Heading errors: Given that headings are insertions by modern editors, and that our file structure demands a different heading structure, we opted to ignore headings for these tests. However in some cases the tests did not correctly identify headings, giving a false positive.
- No action.
Missing speaker tag in SC: In verse conversations, we sometimes find a little tag to identify the current speaker. In Sutta Nipata, these had all been lost.
- Restore speaker tag to Snp.
Missing pe: In quite a few cases, the word pe, indicating a section of text to be expanded, was missing in SC. Instead we found just ellipses. Note too that in at least one case, where pe had been used inconsistently in the MS edition, we retain the inconsistency and just have ellipses instead of adding pe.
- restore pe
Text corruption due to variants: In a few cases, there had evidently been a confusion with the variant readings, and text belonging to the variant reading had made its way into the mainline text.
- Restore mainline text and put variants in variants.
Translation in root: In one case, two words from the translation appeared in the root.
- Restore mainline text.

That is the end of this process. Hopefully we are settled on a stable file structure now and such work will not be needed in the future. Nevertheless, the scripts are available for future testing.

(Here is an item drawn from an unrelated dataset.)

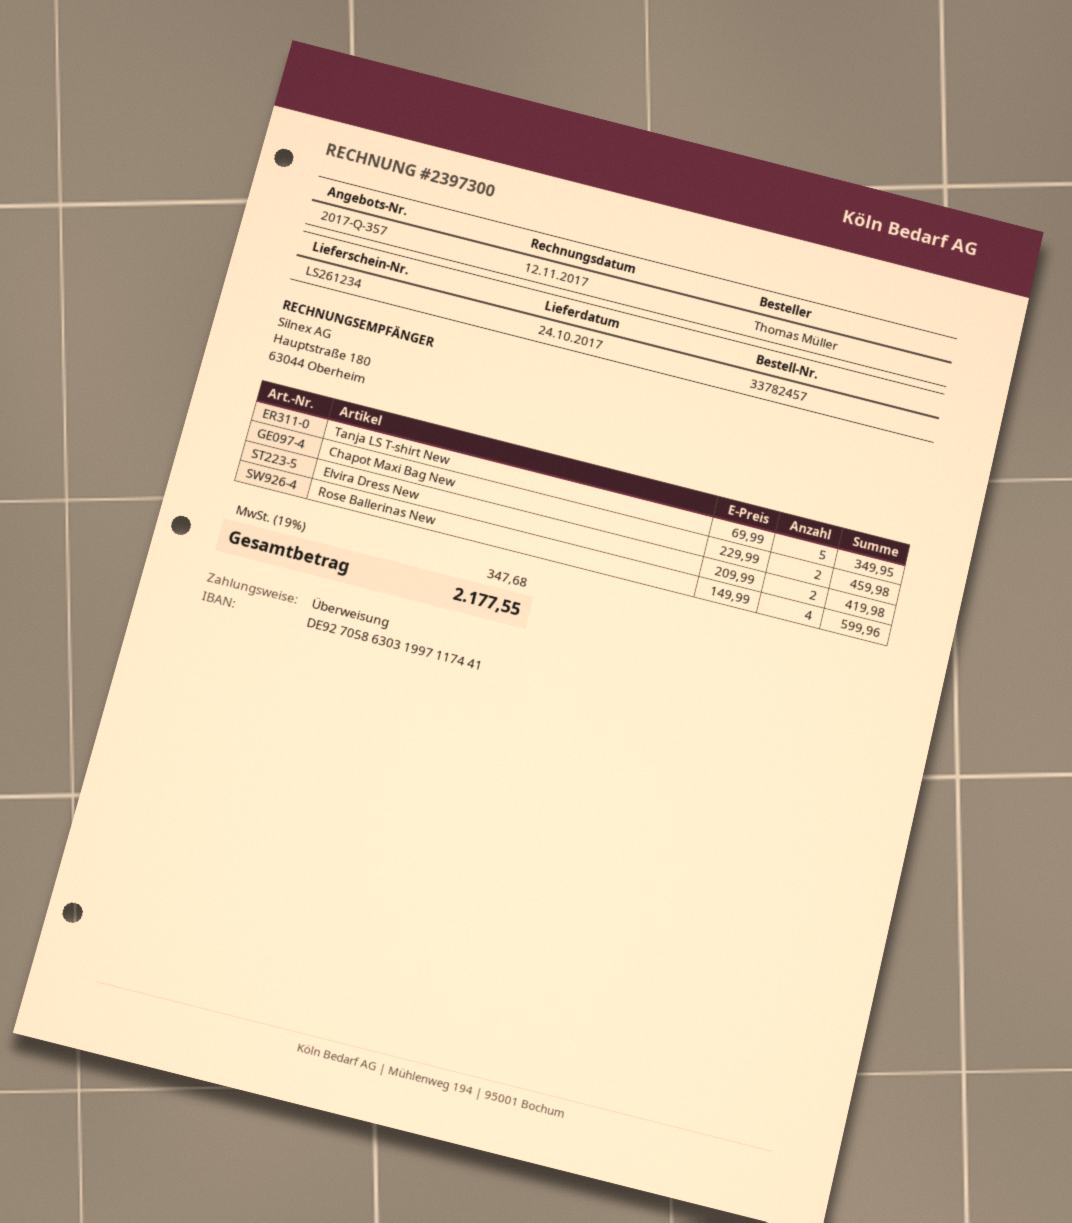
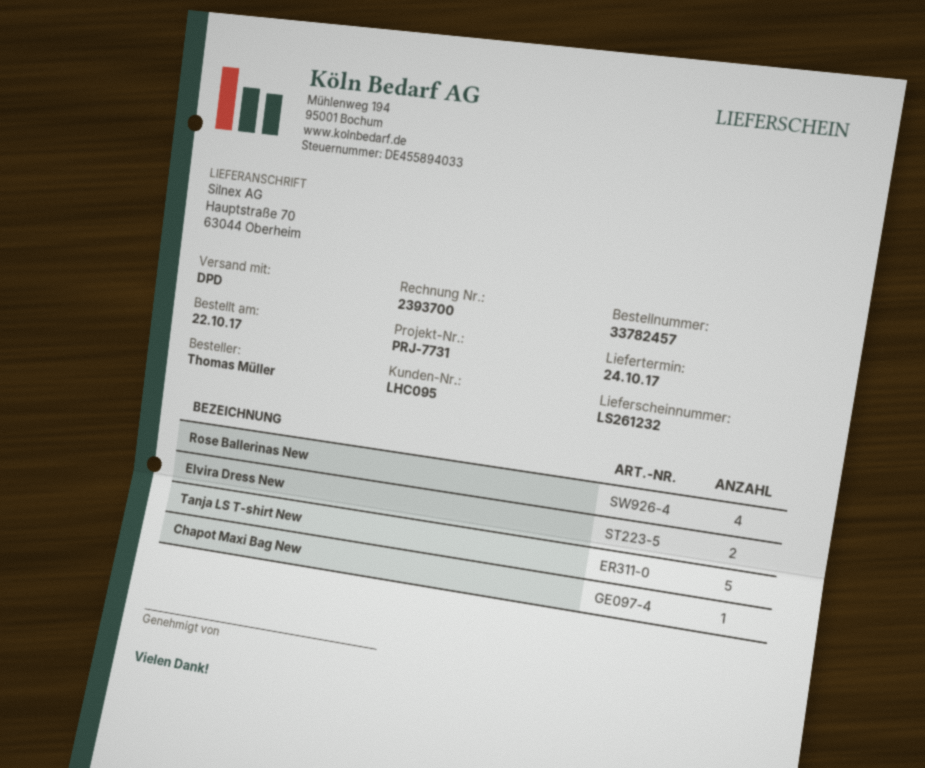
delivery note number: LS261234 -> LS261232
invoice number: 2397300 -> 2393700
Chapot Maxi Bag New: 2 -> 1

I was thinking of making a few systematic changes to our texts that would diverge from ms. These are mainly for aesthetics, and making search easier.

MS uses ṃk/ṃg and ṅk/ṅg in a bout a 2/3 ratio. I suggest we use ṅk/ṅg always.
yoniso manas* vs. yonisomanas* is inconsistent, I propose we always use yoniso manas*.
Change ṃ to ṁ

On investigation, yoniso manas* vs. yonisomanas* seems to depend on grammatical form and must be intentional, so I won’t change it. I have made the other changes.

Viveka · June 21, 2020, 2:43am

Sadhu! and congratutlations!

Gillian · June 21, 2020, 3:47am

Wow. Sadhu to everyone who worked so hard on this obviously huge task.

sabbamitta · June 21, 2020, 7:24am

Congratulations, this is great news!

karl_lew · June 21, 2020, 1:10pm

Wow. No wonder why Anagarika and I had trouble tracing back the origin of these files. Thank you, Bhante, for the wonderful news!

It is really great to be able to move forward with the Pali canon secured and whole.